## [DIRECTIONS]
Take the lines below between the one holding "ship to: Havenweg" and the one holding "Afinol Steigerhoutbeits Antraciet", inclusive, and copy them exactly. Add nothing.

Revision comparison data:
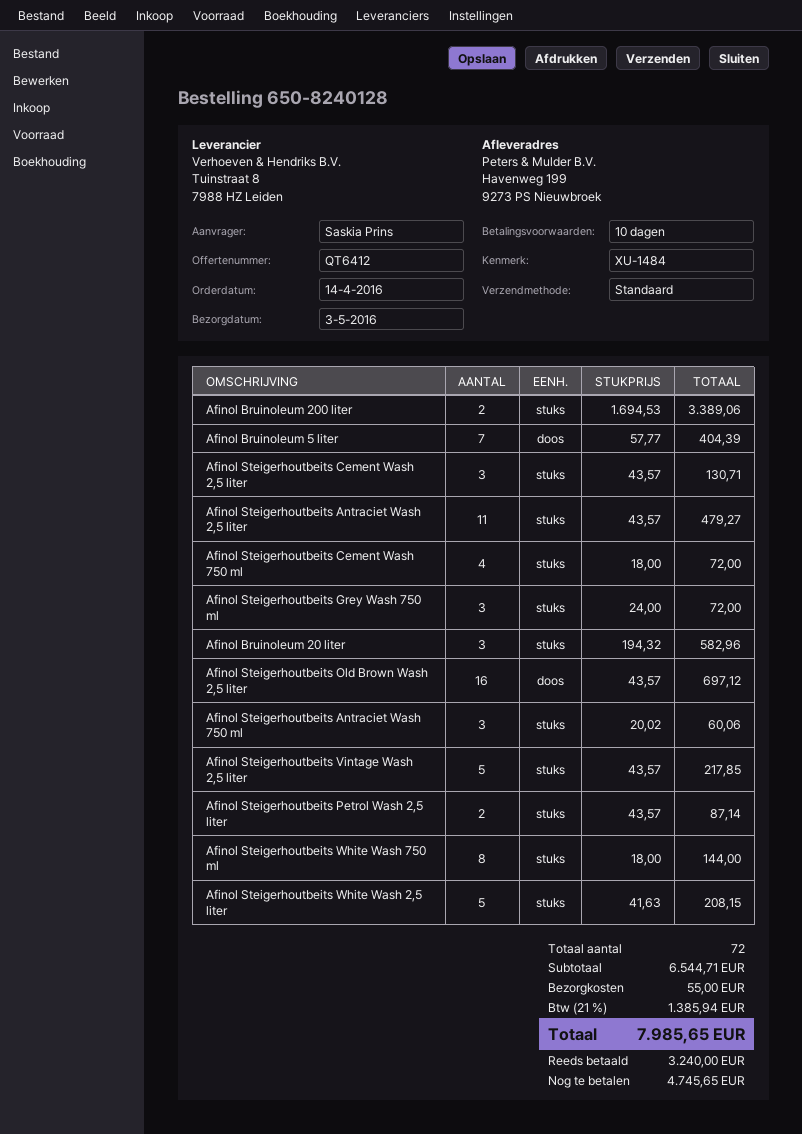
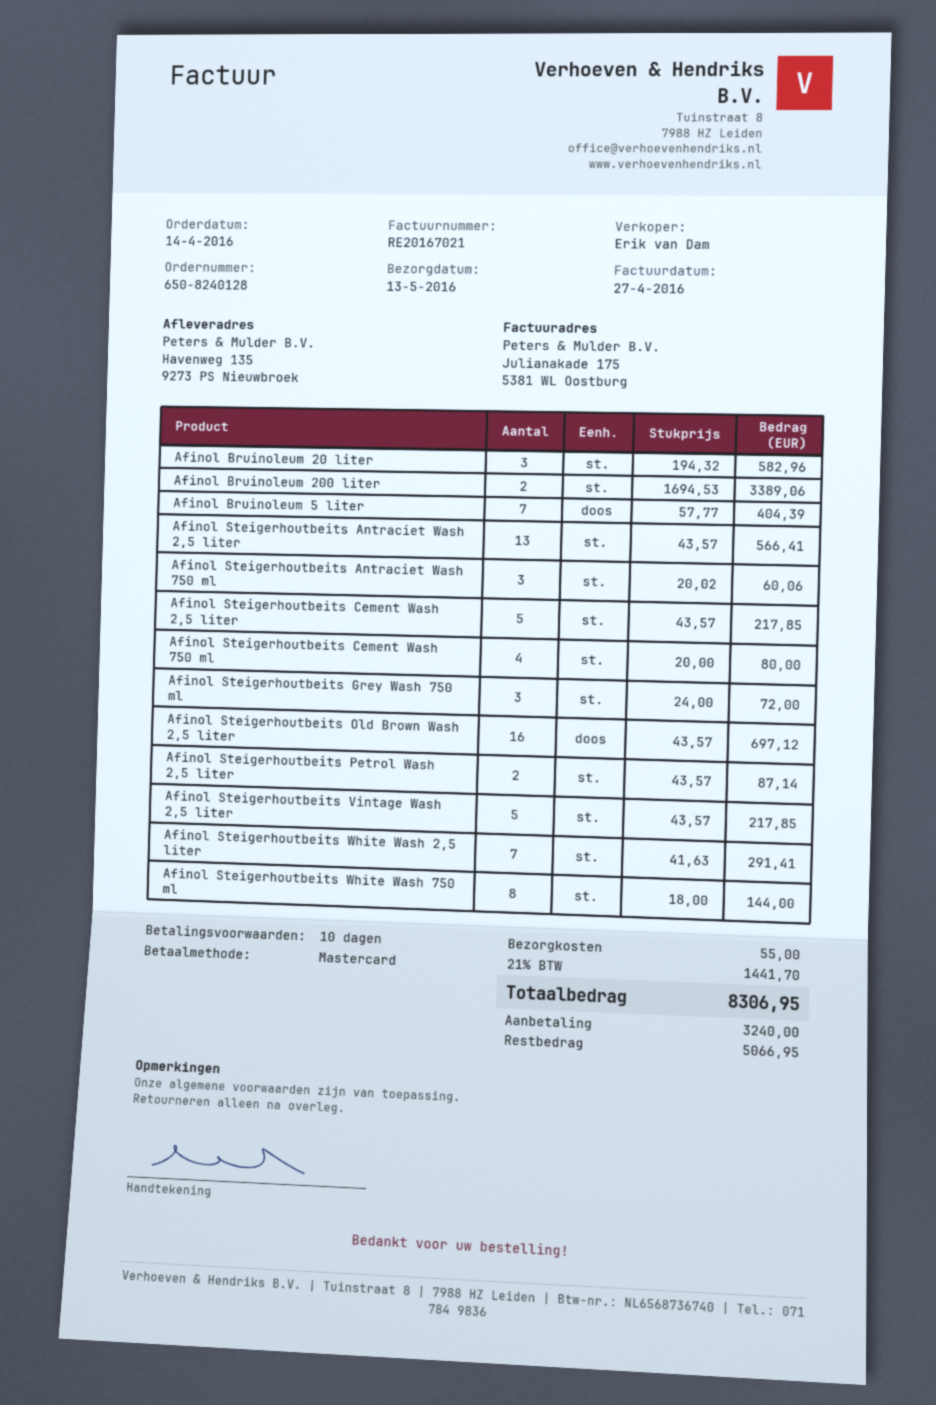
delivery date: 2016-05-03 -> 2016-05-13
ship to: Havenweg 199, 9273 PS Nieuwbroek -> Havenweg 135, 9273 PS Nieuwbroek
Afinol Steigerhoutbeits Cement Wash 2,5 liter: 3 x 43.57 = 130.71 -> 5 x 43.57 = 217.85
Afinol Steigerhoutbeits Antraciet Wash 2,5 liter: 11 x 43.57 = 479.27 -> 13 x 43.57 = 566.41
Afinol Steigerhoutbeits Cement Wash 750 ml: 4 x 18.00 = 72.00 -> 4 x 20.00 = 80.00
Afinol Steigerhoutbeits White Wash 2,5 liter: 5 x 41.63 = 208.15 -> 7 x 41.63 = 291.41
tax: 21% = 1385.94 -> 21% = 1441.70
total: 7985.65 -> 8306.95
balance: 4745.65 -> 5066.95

--

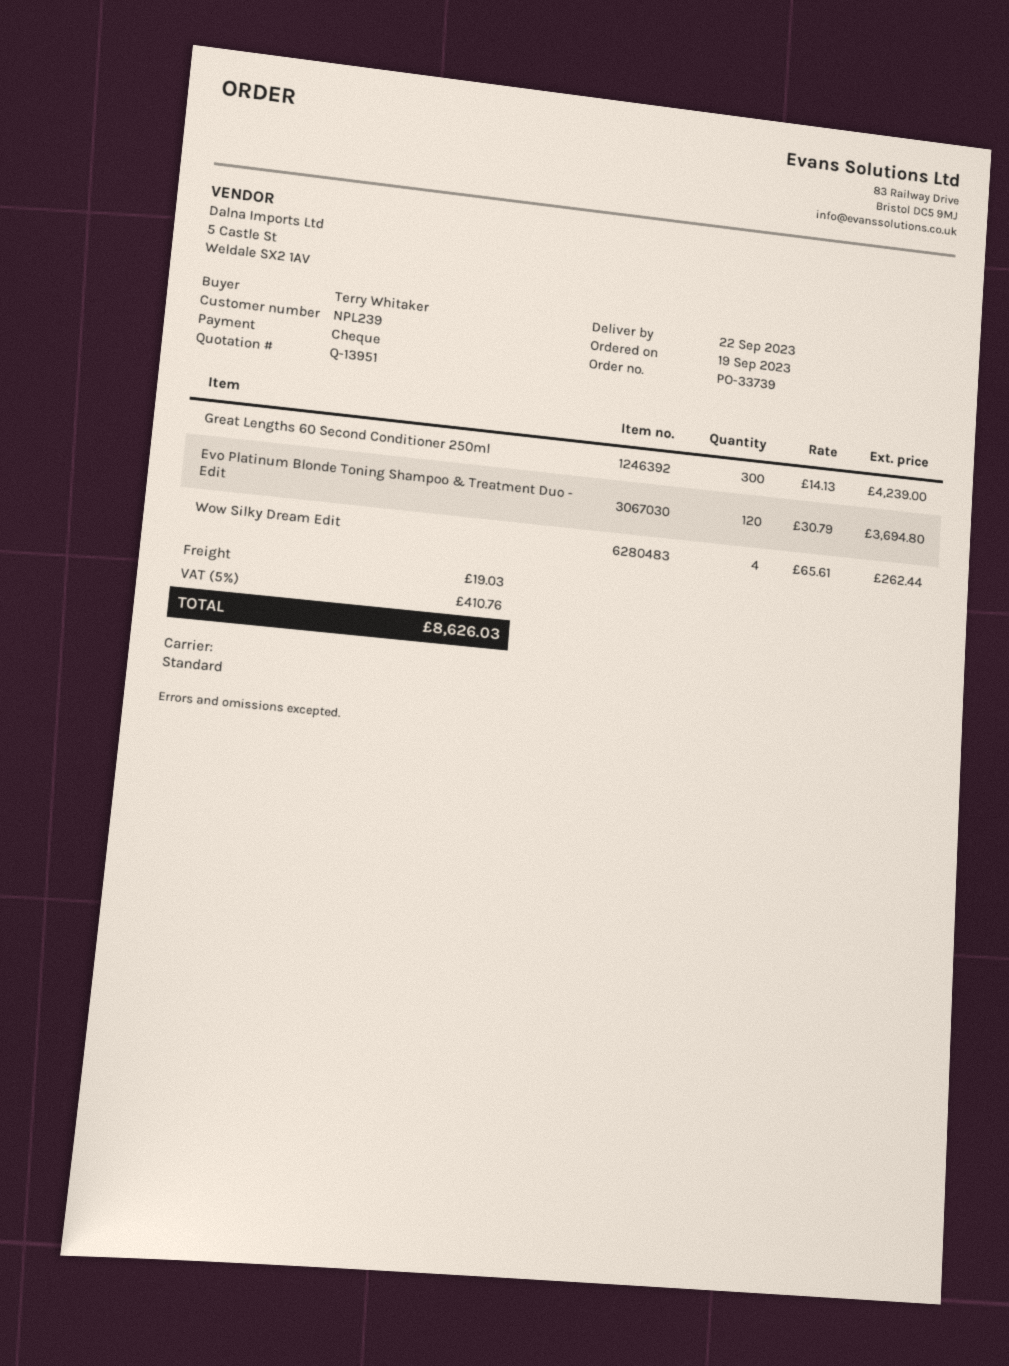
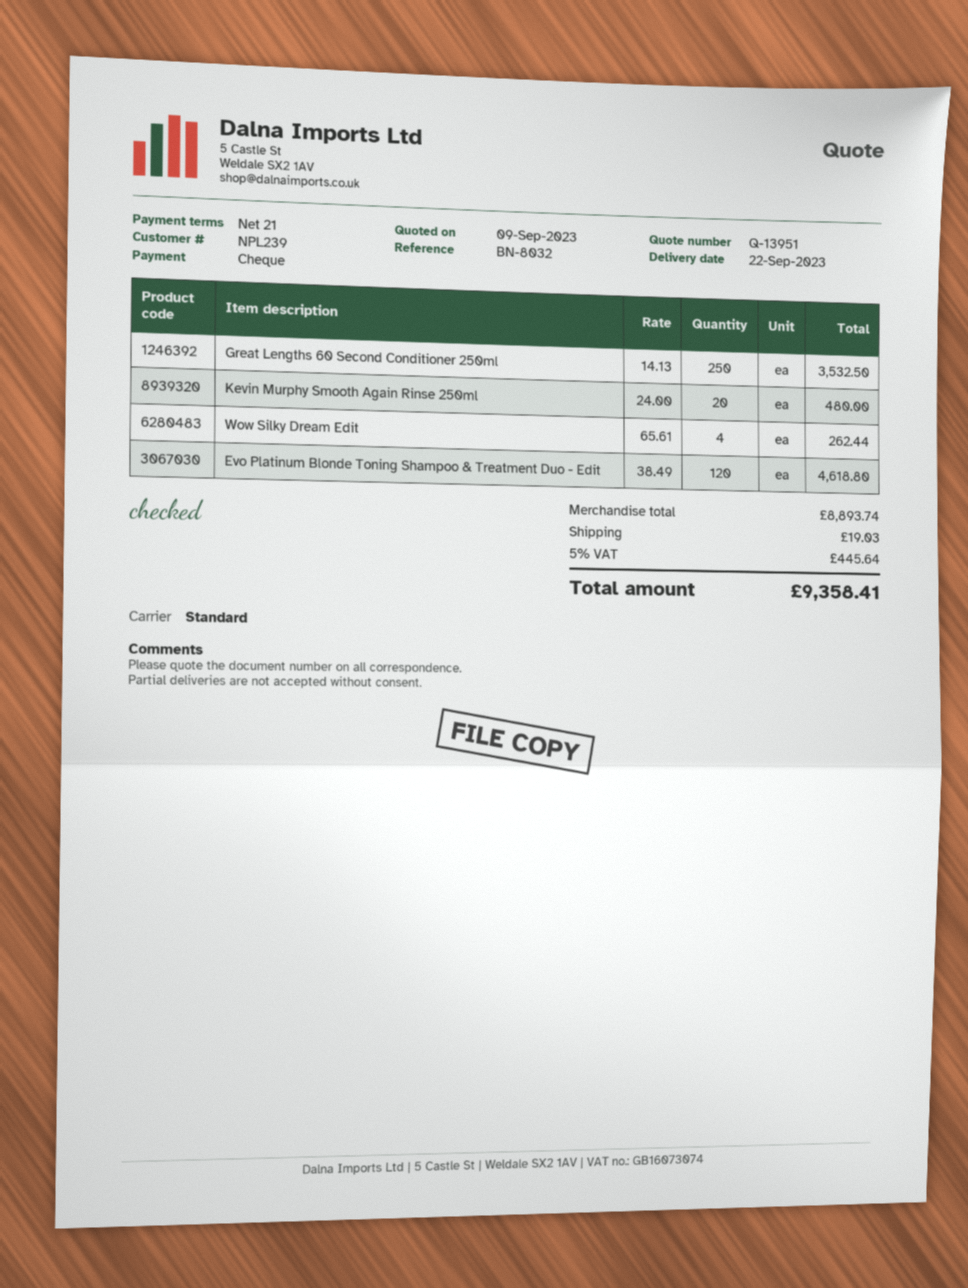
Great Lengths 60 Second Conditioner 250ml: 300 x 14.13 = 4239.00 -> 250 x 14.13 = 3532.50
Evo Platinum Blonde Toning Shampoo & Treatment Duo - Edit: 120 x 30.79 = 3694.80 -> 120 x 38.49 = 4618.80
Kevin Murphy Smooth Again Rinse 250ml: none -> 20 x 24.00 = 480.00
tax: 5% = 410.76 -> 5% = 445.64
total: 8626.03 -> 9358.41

## [EXERCISE OUTPUT]
ship to: Havenweg 199, 9273 PS Nieuwbroek -> Havenweg 135, 9273 PS Nieuwbroek
Afinol Steigerhoutbeits Cement Wash 2,5 liter: 3 x 43.57 = 130.71 -> 5 x 43.57 = 217.85
Afinol Steigerhoutbeits Antraciet Wash 2,5 liter: 11 x 43.57 = 479.27 -> 13 x 43.57 = 566.41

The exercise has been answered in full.